Thursday, October 25, 2012

Alan Kay.................

















I had never heard of Alan Kay until I started reading Walter Isaacson's latest tome, Steve Jobs.  It is a book filled with names, information, and insights that somehow have eluded me all these years.  Anyway, Alan Kay has said some neat stuff:

The best way to predict the future is to invent it.

If you don't fail at least 90 percent of the time, you're not aiming high enough.

By the time I got to school, I had already read a couple hundred books. I knew in the first grade that they were lying to me because I had already been exposed to other points of view. School is basically about one point of view — the one the teacher has or the textbooks have. They don't like the idea of having different points of view, so it was a battle.
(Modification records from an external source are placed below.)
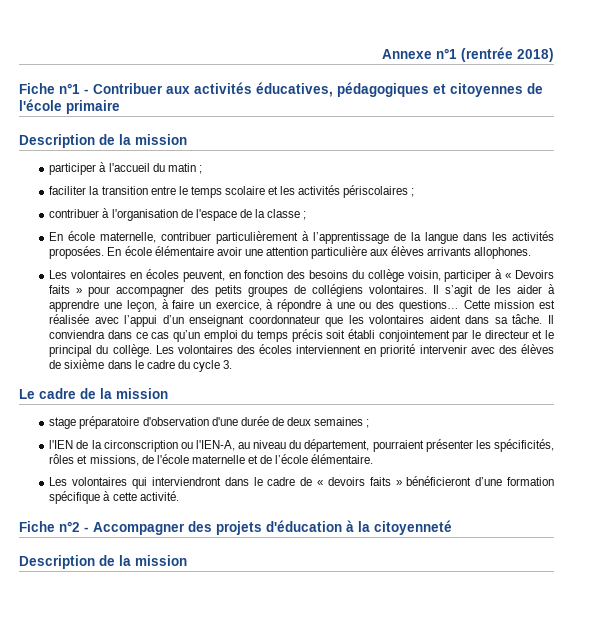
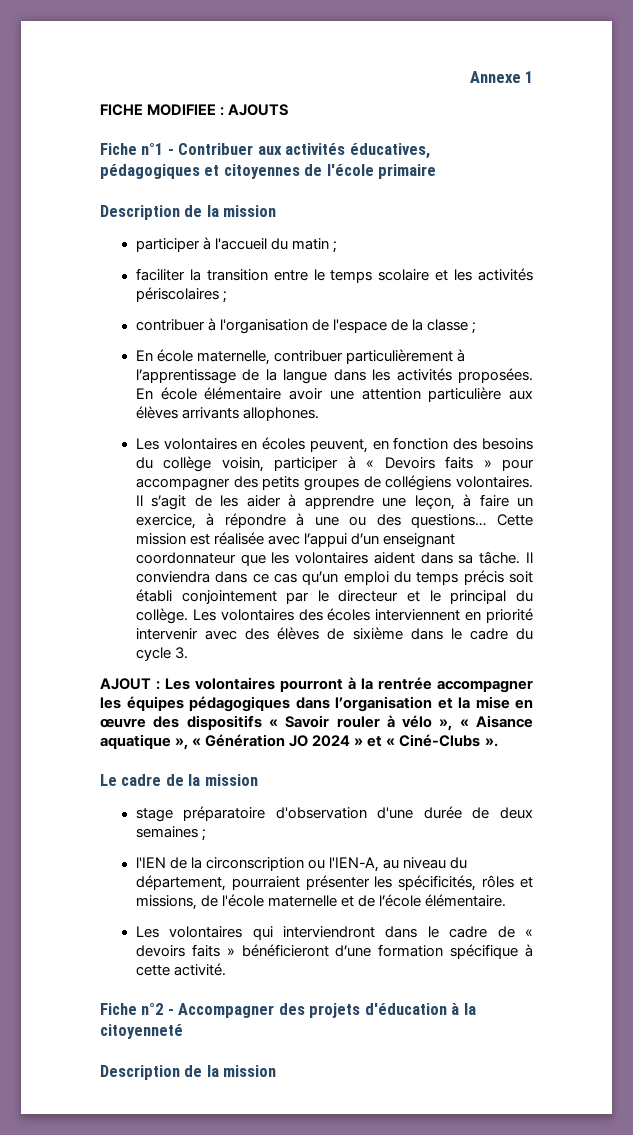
- Annexe n°1 (rentrée 2018)
+ Annexe 1
+ FICHE MODIFIEE : AJOUTS
+ AJOUT : Les volontaires pourront à la rentrée accompagner les équipes pédagogiques dans l’organisation et la mise en œuvre des dispositifs « Savoir rouler à vélo », « Aisance aquatique », « Génération JO 2024 » et « Ciné-Clubs ».

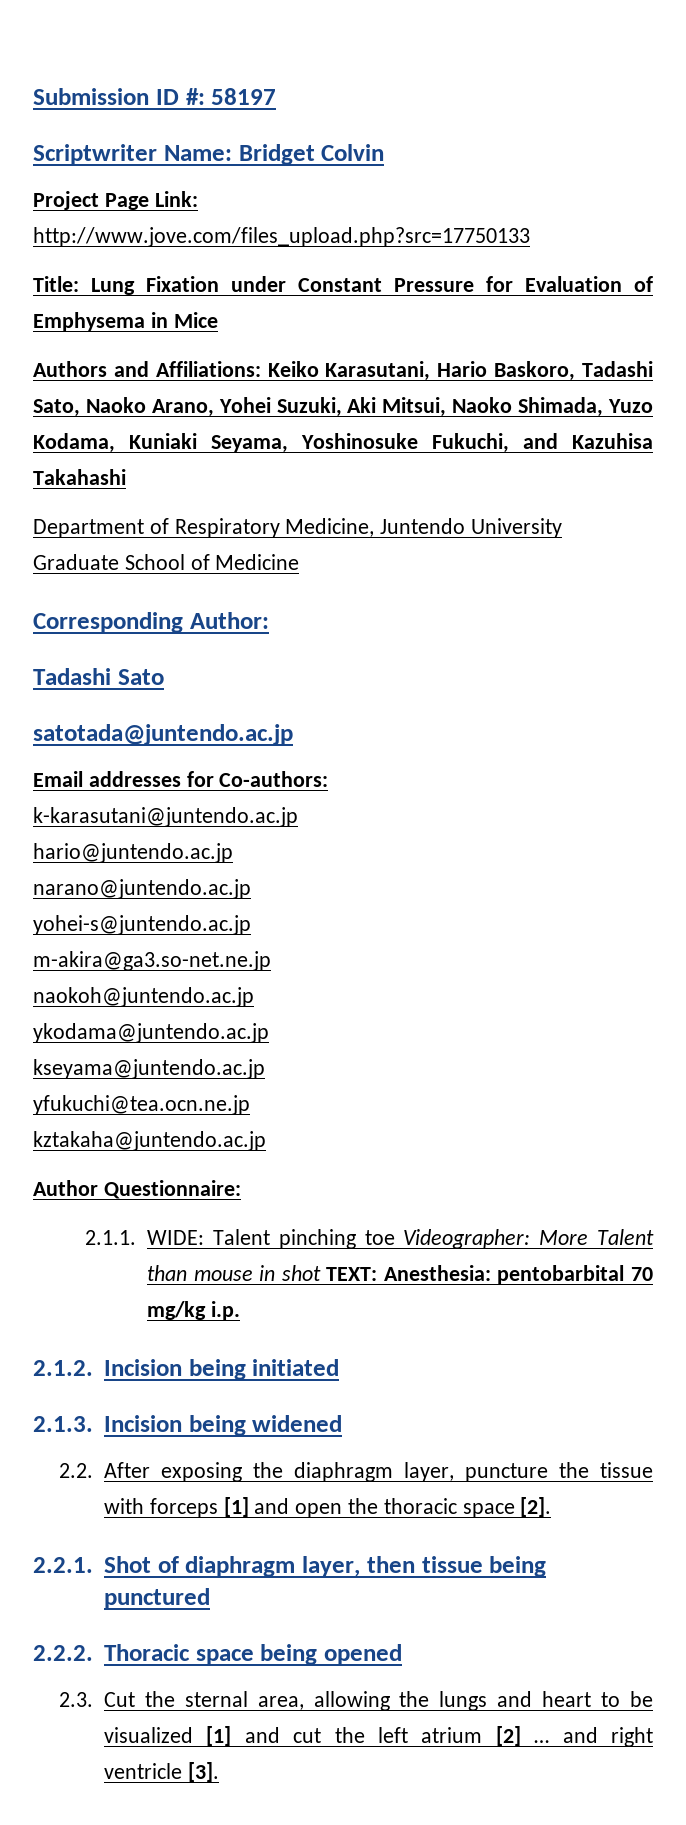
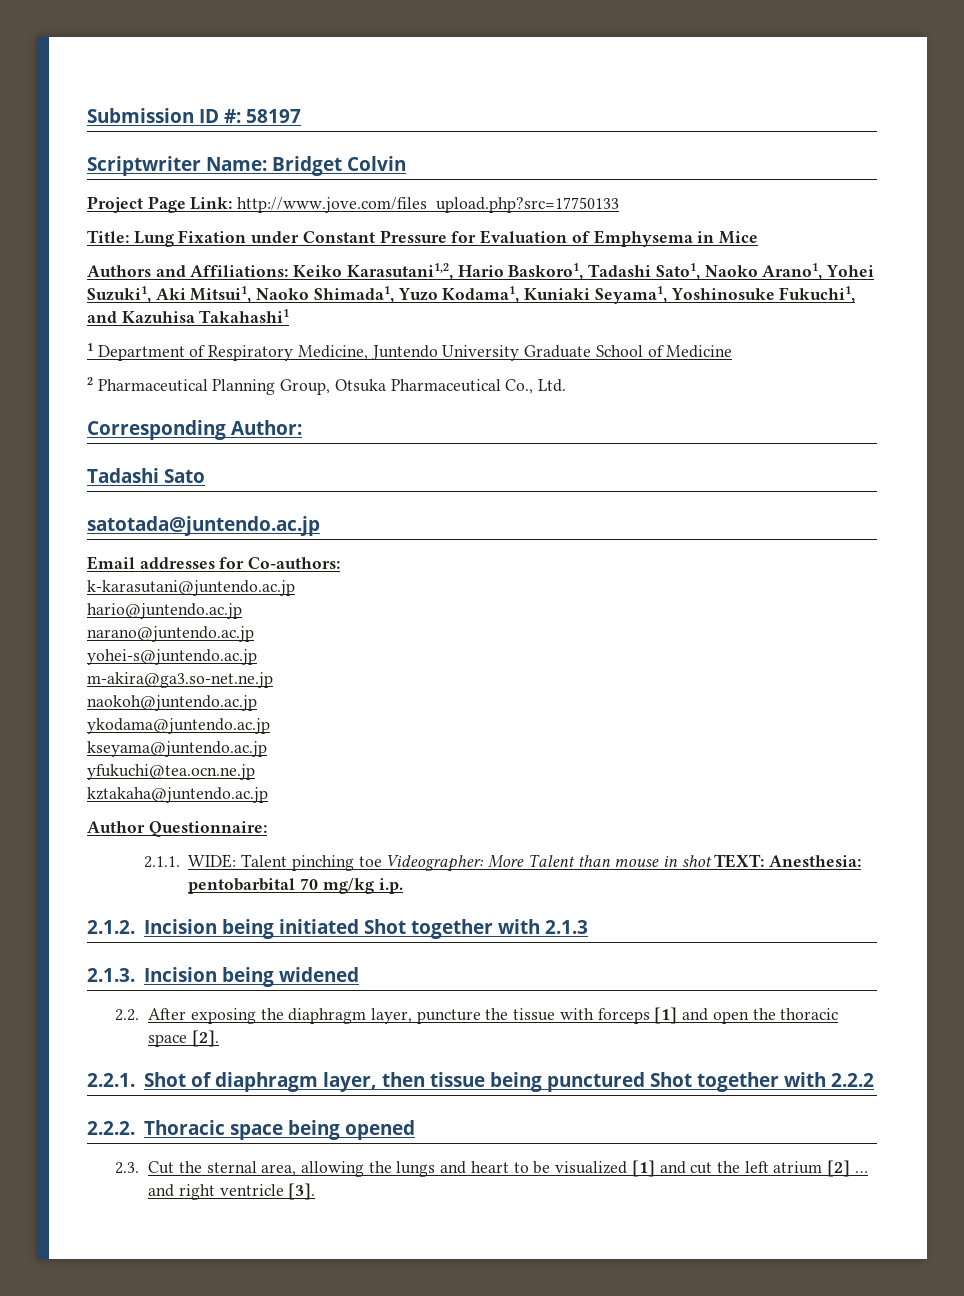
- Authors and Affiliations: Keiko Karasutani, Hario Baskoro, Tadashi Sato, Naoko Arano, Yohei Suzuki, Aki Mitsui, Naoko Shimada, Yuzo Kodama, Kuniaki Seyama, Yoshinosuke Fukuchi, and Kazuhisa Takahashi
- Department of Respiratory Medicine, Juntendo University Graduate School of Medicine
+ Authors and Affiliations: Keiko Karasutani1,2, Hario Baskoro1, Tadashi Sato1, Naoko Arano1, Yohei Suzuki1, Aki Mitsui1, Naoko Shimada1, Yuzo Kodama1, Kuniaki Seyama1, Yoshinosuke Fukuchi1, and Kazuhisa Takahashi1
+ 1 Department of Respiratory Medicine, Juntendo University Graduate School of Medicine
+ 2 Pharmaceutical Planning Group, Otsuka Pharmaceutical Co., Ltd.
- 2.1.2. Incision being initiated
+ 2.1.2. Incision being initiated Shot together with 2.1.3
- 2.2.1. Shot of diaphragm layer, then tissue being punctured
+ 2.2.1. Shot of diaphragm layer, then tissue being punctured Shot together with 2.2.2

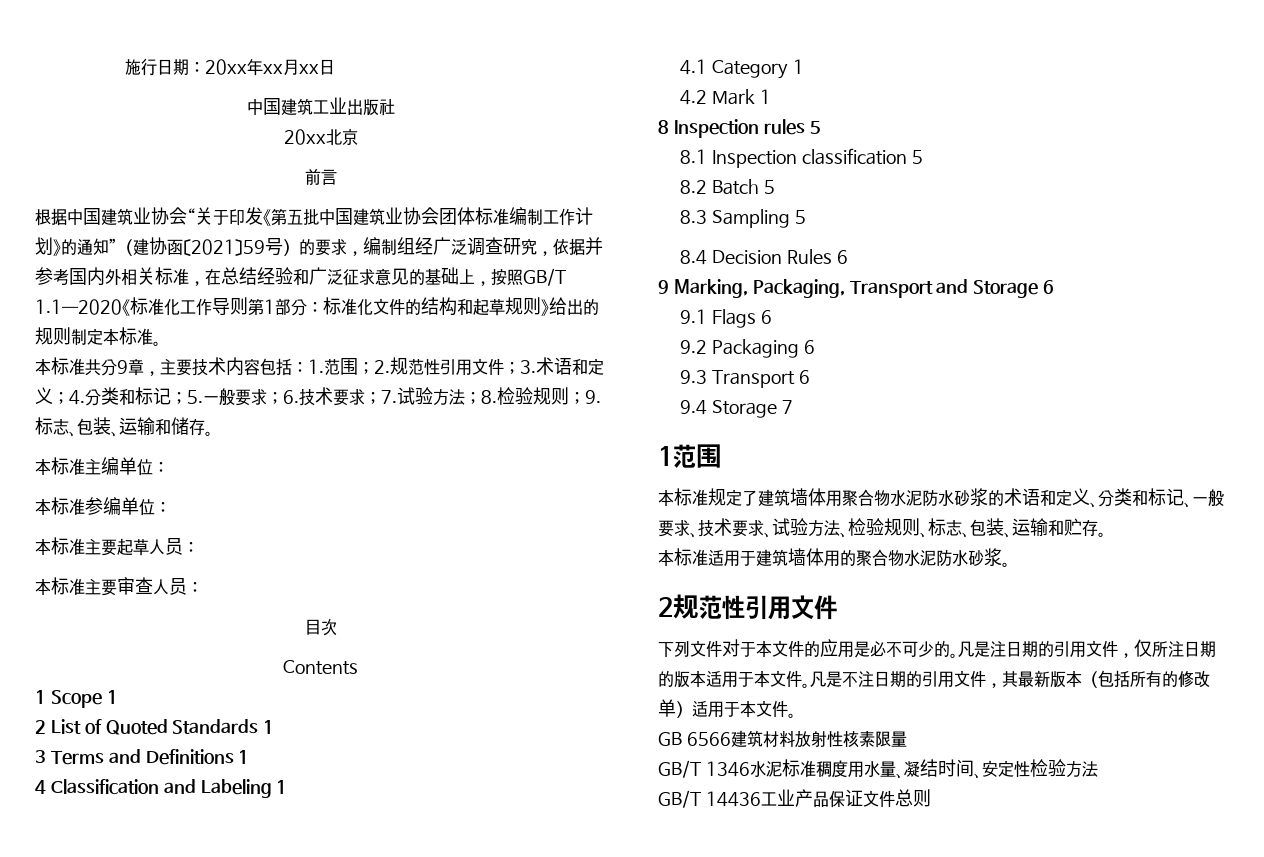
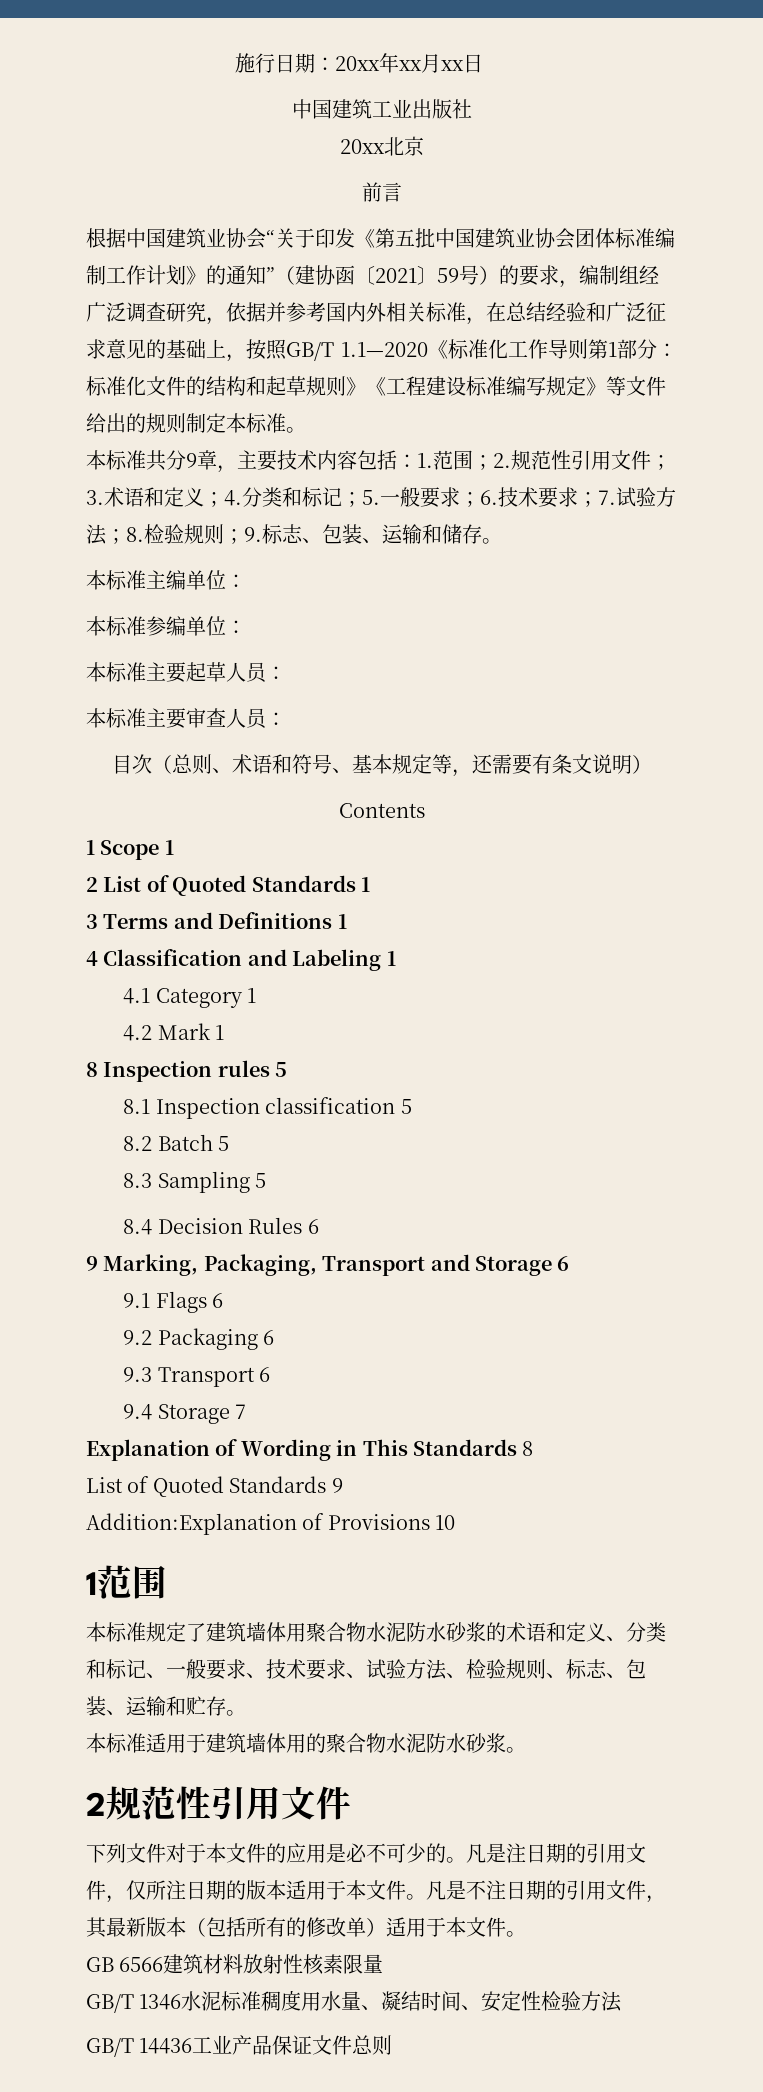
- 标准化文件的结构和起草规则》给出的规则制定本标准。
+ 标准化文件的结构和起草规则》《工程建设标准编写规定》等文件给出的规则制定本标准。
- 目次
+ 目次（总则、术语和符号、基本规定等，还需要有条文说明）
+ Explanation of Wording in This Standards 8
+ List of Quoted Standards 9
+ Addition:Explanation of Provisions 10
Of course I would pipe up with my five-year-old voice.

Simple things should be simple, complex things should be possible.

Technology is anything that wasn't around when you were born.

Most software today is very much like an Egyptian pyramid with millions of bricks piled on top of each other, with no structural integrity, but just done by brute force and thousands of slaves.

Computing spread out much, much faster than educating unsophisticated people can happen. In the last 25 years or so, we actually got something like a pop culture, similar to what happened when television came on the scene and some of its inventors thought it would be a way of getting Shakespeare to the masses. But they forgot that you have to be more sophisticated and have more perspective to understand Shakespeare. What television was able to do was to capture people as they were. So I think the lack of a real computer science today, and the lack of real software engineering today, is partly due to this pop culture.

Most creativity is a transition from one context into another where things are more surprising. There’s an element of surprise, and especially in science, there is often laughter that goes along with the “Aha.” Art also has this element. Our job is to remind us that there are more contexts than the one that we’re in — the one that we think is real.

I hired finishers because I’m a good starter and a poor finisher.

The future is not laid out on a track. It is something that we can decide, and to the extent that we do not violate any known laws of the universe, we can probably make it work the way that we want to.

The real romance is out ahead and yet to come. The computer revolution hasn't started yet. Don't be misled by the enormous flow of money into bad defacto standards for unsophisticated buyers using poor adaptations of incomplete ideas.

A change in perspective is worth 80 IQ points.